She adheres to her sick role and begins to reap the benefits of being diabetic by being able to stay indoors and relax ( Varul, 2010: p. 7 ).

As explained previously economic capital plays a role in access to diabetic care, so people with higher economic capital have healthier glucose levels and hence better educational achievement. As shown by Longva (2018) , all of the Kuwaiti respondents were of high economic and cultural capital as the country runs on a system of ethnic hierarchies. As Kuwait runs on the delineation of ethnic and social categories, with minority ethnicities struggling with cultural survival and material benefits, leading citizens to take on a policy of non-inte- gration rather than integration ( Longva, 2018: pp. 43-44 ). With Kuwaitis having higher economic capital to non-Kuwaitis, two respondents did not believe their access to diabetic tools and care was affected by their ethnicity. However, those who did believe access differed based on their ethnicities understood their privilege finding it unfair, explaining that all type one diabetics regardless of their ethnicities should receive free and accessible diabetic tools as this is an autoimmune disease. Understanding that many type one diabetics are unable to afford all diabetic tools necessary for their well-being and that Kuwaitis are taken care of by the government. Capital is shown distinguishing between private and public schools. One respondent explained how in private schools they a school nurse had who understood diabetes and they could turn to, as well as a somewhat understanding school that allows them to contact home if they are facing diabetic complications, therefore, ensuring an overall healthier management of type one diabetes. Whereas diabetic students in public schools do not have a school nurse who helps them treat their blood glucose or administer medication, they do not have a safe space to treat their diabetes and are unable to call home if they are unwell. Further indicating that ethnic and socioeconomic status differences shown by Bourdieu (1978) can create adequate differences in diabetes management in schools (as cited in Jacquez et al., 2004: p. 1 ).

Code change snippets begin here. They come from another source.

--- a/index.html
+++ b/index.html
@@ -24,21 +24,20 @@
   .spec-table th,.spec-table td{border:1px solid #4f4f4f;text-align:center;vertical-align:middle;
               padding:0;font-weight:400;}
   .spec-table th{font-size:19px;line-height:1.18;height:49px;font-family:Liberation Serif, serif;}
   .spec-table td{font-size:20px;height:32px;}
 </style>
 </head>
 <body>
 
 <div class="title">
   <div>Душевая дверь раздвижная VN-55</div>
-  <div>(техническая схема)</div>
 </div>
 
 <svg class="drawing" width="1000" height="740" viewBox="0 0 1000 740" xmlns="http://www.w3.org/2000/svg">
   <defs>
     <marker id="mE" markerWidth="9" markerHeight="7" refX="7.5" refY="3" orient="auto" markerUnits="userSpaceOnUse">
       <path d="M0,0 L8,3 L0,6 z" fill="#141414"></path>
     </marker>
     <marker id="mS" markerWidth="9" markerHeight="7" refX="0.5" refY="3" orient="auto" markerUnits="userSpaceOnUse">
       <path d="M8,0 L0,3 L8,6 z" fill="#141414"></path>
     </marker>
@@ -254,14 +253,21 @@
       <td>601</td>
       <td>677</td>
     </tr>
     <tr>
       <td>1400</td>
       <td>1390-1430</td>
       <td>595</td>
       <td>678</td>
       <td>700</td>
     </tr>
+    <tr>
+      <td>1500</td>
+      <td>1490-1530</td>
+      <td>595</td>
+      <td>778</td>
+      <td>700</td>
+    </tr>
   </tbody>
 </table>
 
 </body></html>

Moreover, each respondent indicates a positive trend with their diabetic experience in education overtime. Explaining they have more independence, are more educated and aware of their illness, have more confidence treating their disease and coping with difficulties that can be attributed with type one diabetes. For instance, Kareem stated “I do my things and I do my grandmother things also, I teach them, and I give them advice.” This shows that he felt confident in his diabetic experience and knowledge being able to care for himself and diabetic members of his family. When asked how he felt about having all this responsibility to care for himself, he explained, “I think, in my opinion, it will be good and independent to me.” Indicating that he believes having to cope with his diabetic responsibilities at school and speak to staff on his own aided him in becoming independent and comfortable with managing his own and others diabetes.

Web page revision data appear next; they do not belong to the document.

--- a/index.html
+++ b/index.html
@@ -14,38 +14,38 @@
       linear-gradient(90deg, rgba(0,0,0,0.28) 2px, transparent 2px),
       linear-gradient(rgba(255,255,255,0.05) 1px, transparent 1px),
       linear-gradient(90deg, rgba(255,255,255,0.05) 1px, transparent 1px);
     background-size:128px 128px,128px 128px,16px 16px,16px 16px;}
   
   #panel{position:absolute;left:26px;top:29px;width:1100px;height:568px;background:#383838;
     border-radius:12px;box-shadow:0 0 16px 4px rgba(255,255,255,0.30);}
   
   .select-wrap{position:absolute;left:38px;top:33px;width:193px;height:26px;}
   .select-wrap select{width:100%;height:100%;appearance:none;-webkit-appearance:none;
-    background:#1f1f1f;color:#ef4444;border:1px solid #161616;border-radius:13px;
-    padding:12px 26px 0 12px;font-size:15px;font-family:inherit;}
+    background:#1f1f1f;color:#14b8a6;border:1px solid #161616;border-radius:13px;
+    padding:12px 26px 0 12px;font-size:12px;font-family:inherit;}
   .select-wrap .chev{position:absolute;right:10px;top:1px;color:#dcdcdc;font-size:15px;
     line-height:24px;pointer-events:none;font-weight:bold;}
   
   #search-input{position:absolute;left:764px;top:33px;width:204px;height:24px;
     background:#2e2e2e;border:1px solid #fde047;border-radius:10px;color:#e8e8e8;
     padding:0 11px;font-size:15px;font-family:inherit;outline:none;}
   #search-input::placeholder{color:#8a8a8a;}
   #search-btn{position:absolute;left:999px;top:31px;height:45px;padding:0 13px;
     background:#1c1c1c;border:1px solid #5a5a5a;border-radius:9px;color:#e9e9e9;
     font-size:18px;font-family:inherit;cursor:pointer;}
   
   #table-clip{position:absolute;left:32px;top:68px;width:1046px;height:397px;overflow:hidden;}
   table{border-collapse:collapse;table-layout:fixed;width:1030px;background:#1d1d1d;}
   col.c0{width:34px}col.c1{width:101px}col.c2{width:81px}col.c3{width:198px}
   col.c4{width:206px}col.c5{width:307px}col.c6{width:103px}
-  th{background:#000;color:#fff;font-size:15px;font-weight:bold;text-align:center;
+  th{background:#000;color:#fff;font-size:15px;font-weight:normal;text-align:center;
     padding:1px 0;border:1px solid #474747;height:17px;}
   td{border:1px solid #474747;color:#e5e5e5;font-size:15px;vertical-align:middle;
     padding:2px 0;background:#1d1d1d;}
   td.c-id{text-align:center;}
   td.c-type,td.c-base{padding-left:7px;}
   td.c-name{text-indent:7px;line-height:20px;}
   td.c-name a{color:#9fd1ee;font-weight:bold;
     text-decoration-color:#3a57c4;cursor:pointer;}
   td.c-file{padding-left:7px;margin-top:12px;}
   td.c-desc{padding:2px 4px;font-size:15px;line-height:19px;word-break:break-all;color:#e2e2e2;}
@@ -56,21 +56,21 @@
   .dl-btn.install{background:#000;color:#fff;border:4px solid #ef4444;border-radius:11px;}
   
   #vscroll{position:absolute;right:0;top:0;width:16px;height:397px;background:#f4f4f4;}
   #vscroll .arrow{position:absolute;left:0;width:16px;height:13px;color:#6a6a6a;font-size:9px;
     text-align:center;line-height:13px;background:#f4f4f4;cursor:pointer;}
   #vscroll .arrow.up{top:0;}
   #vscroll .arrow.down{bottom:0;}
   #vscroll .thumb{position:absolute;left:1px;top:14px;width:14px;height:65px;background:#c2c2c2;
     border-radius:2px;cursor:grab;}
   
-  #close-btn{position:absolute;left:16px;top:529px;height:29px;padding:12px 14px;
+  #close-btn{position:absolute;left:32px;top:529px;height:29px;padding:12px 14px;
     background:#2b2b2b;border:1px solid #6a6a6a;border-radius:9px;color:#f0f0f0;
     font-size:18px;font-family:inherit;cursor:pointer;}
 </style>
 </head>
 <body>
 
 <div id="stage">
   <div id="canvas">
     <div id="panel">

Each respondent explained their coping strategies, whether it be coping against stigma, coping with their emotions, coping with their studies, coping with their health or a means to cope with it all. Three respondents explained they cope by trying to be healthy, exercising and eating well as this plays a large role in their glucose levels. Explaining that if they ensure normal glucose levels that means better emotional well-being, more motivation to study and a more positive mindset thus creating a healthy cycle to cope with their illness. This is shown by Dalal who said, “When my glucose levels are normal, I feel the best emotionally, I am more positive and motivated to study.”

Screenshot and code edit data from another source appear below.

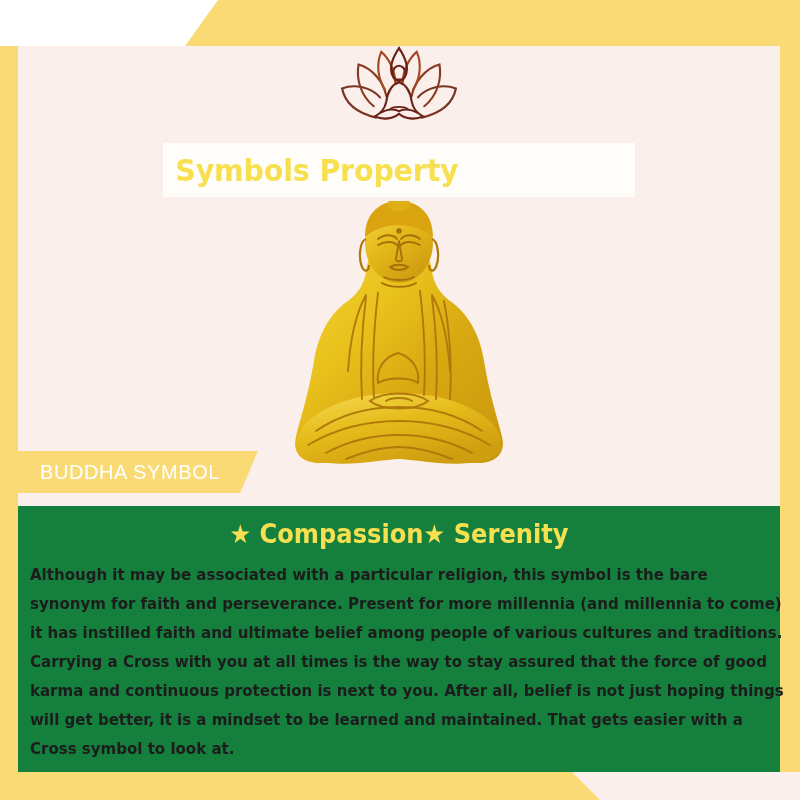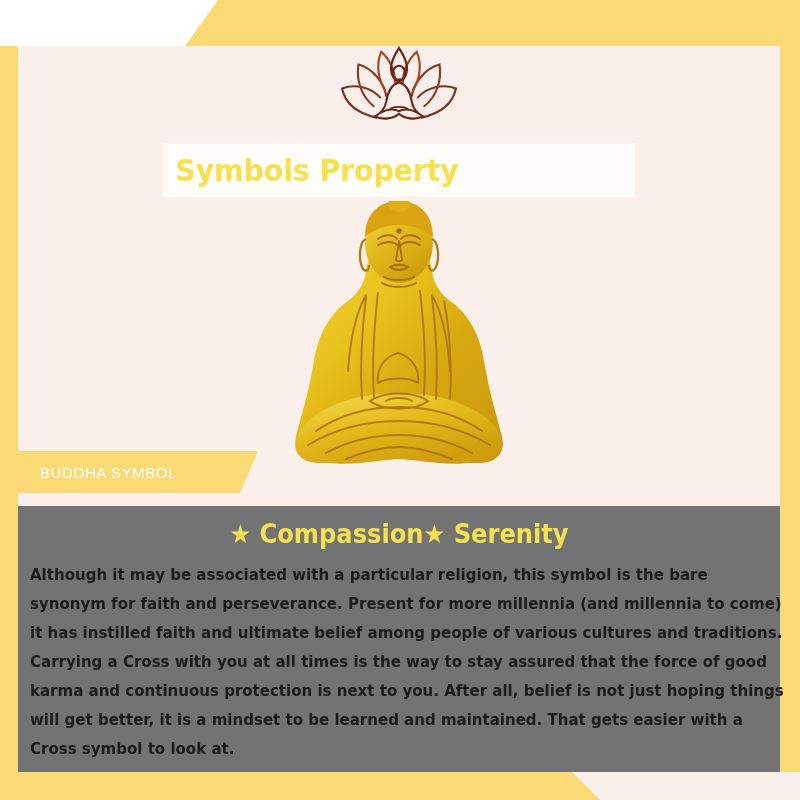--- a/index.html
+++ b/index.html
@@ -91,31 +91,31 @@
   
   .ribbon{
     position:absolute;left:18px;top:451px;width:240px;height:42px;
     background:#fada74;
     clip-path:polygon(0 0, 240px 0, 222px 42px, 0 42px);
     z-index:5;
     display:flex;align-items:center;
   }
   .ribbon-label{
     color:#ffffff;
-    font-size:15px;
+    font-size:20px;
     letter-spacing:0.6px;
     padding-left:22px;
     white-space:nowrap;
     font-family:"Liberation Sans", sans-serif;
   }
 
   
   .body-section{
     position:absolute;left:18px;top:506px;width:762px;height:266px;
-    background:#737373;z-index:2;
+    background:#15803d;z-index:2;
   }
   .subtitle{
     text-align:center;
     font-family:"DejaVu Sans", sans-serif;
     font-weight:bold;
     font-size:26px;
     color:#f7e04f;
     margin:13px 0 0 0;
     transform:scaleX(.93);
     white-space:nowrap;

When respondents were asked how they thought educational facilities should intervene, to ensure type one diabetics are treated equally and not hindered, they believe teachers must create open communication with their students. Teachers should be understanding and aid students providing notes or extra time to explain a class that might have been missed due to diabetic problems. Additionally, ensuring a sense of trust amongst type one diabetic students and their teachers. Respondents explained the need to raise awareness amongst staff about type one diabetes, to have a basic understanding of how to treat students who are facing hypoglycaemia or hyperglycaemia, to understand the mental health affects type one diabetes can have and be more lenient with students. Moreover, implementing a buddy system so if diabetic students are facing hypoglycaemia there is always someone to help get them safely to the nurse. As shown by Osama’s experience “I just felt like, really dizzy so I had to, uh, I had to tell the teacher, I had to have two people help me down the stairs.” Additionally, schools must provide more healthy and nutritious foods which contain nutritional facts so type one diabetic students can adjust their insulin levels to maintain healthy glucose levels and still blend in with their non-diabetic counterparts. Another intervention that some schools do already consider is a bathroom pass that allows diabetic students to leave class and be permitted to use the bathroom. This is because when facing hyperglycaemia diabetic students must drink water and urinate, as this is their means of excreting glucose. Another educational intervention should be personalised evaluations of each type one diabetic student, so specific nutritional, medical, and educational needs are met.

Therefore, results from the respondents prove the thesis statement true because five out of the seven respondents explained their glucose levels did affect their grades and studying. While some did have understanding teachers, who gave them extra time for exams or explained lessons to them privately, those who did not have understanding teachers had to come to terms with their glucose levels affecting their grades. Therefore, the results found extend on existing research about struggles type one diabetic students face. Respondents explained their coping strategies and how they thought educational institutions should intervene. This paper confirms results found in previous research that diabetic students with higher economic capital have better opportunities to succeed based on their access to medical care and their awareness of their anti-discrimination rights.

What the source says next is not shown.